Records from a collection:
──────

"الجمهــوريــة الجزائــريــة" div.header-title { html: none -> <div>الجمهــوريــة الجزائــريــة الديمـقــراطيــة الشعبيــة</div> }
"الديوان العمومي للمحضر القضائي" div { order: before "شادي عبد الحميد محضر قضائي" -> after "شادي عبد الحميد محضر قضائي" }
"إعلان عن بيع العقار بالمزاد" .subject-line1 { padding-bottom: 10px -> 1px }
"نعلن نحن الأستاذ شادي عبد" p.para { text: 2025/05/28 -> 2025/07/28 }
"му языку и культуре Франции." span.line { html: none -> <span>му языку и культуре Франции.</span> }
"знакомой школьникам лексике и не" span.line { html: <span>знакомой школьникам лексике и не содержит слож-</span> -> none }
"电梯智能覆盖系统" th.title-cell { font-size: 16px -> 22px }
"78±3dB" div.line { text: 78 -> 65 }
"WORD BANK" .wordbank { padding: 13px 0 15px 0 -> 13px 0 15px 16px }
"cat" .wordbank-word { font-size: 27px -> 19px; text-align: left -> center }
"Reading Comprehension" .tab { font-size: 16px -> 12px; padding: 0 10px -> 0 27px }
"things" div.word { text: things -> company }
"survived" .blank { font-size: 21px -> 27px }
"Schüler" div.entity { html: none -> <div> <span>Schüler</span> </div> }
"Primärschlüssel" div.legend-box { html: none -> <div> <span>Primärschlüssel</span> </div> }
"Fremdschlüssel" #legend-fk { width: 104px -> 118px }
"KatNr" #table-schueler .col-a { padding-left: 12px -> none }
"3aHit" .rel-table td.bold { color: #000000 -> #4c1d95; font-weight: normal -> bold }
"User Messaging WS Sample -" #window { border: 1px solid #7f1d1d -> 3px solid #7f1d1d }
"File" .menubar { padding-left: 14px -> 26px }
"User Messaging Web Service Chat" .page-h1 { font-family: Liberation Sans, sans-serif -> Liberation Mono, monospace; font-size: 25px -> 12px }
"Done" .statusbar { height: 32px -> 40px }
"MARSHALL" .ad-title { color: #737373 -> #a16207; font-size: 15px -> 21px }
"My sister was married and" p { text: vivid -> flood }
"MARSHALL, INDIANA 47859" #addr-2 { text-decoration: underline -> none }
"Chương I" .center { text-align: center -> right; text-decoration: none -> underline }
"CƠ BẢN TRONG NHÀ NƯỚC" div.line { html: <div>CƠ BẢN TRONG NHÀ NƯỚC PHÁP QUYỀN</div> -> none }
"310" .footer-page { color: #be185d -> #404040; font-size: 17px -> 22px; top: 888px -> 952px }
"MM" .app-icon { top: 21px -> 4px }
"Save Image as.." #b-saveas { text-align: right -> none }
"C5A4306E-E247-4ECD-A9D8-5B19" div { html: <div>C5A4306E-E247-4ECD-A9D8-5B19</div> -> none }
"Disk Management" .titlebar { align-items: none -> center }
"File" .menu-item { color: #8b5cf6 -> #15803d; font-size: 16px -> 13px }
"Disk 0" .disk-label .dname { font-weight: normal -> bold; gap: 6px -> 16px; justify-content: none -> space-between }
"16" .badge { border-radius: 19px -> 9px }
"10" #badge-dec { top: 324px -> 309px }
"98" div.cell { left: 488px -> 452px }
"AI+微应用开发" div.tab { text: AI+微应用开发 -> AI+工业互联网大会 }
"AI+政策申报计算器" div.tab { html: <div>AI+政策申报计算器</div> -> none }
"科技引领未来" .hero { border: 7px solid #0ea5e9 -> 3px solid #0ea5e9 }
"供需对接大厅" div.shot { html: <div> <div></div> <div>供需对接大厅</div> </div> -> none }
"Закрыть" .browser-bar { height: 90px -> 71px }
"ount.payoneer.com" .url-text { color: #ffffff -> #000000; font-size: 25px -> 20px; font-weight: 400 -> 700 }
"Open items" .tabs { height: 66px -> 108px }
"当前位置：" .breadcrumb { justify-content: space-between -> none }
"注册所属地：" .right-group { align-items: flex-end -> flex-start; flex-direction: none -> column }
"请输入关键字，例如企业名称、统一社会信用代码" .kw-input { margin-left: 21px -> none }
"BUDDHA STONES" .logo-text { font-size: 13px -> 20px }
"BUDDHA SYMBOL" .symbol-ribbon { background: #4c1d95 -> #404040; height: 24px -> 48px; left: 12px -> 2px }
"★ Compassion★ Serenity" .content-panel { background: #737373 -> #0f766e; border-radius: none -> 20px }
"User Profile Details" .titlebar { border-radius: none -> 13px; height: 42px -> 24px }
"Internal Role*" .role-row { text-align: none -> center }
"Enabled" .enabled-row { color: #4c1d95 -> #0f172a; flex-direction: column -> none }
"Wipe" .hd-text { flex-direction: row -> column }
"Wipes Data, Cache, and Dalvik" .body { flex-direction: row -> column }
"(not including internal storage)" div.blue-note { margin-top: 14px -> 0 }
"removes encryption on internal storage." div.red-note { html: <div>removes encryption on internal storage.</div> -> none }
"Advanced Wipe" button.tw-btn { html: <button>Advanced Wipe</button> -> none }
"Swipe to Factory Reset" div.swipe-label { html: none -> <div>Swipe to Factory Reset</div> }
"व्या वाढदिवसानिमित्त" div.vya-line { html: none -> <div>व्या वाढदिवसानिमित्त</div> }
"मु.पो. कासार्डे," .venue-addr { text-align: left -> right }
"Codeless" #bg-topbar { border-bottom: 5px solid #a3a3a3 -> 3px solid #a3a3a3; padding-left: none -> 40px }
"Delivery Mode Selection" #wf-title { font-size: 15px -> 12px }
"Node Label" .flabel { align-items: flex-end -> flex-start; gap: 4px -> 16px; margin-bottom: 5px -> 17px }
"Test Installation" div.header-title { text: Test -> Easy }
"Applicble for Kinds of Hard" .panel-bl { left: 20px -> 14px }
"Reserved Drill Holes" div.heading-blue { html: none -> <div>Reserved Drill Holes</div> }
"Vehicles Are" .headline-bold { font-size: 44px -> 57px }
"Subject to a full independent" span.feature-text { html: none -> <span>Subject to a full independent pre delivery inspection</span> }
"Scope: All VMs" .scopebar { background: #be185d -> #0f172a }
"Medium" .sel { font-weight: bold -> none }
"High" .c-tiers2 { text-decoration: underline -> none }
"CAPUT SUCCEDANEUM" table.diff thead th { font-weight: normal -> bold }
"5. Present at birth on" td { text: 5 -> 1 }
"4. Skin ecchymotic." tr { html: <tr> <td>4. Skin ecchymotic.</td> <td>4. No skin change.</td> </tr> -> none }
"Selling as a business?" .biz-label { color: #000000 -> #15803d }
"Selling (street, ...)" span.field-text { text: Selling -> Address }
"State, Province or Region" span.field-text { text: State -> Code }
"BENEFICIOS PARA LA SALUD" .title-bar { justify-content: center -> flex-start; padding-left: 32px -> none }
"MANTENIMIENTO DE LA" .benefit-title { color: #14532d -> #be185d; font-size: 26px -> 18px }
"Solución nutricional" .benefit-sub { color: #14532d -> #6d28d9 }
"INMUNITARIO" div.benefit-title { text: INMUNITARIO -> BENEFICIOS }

──────

What you should do: Could you restate, word for word, the lines above from the one with "justify-content: space-between ->" to the one with "font-size: 13px ->", both included?

Exercise solution:
"当前位置：" .breadcrumb { justify-content: space-between -> none }
"注册所属地：" .right-group { align-items: flex-end -> flex-start; flex-direction: none -> column }
"请输入关键字，例如企业名称、统一社会信用代码" .kw-input { margin-left: 21px -> none }
"BUDDHA STONES" .logo-text { font-size: 13px -> 20px }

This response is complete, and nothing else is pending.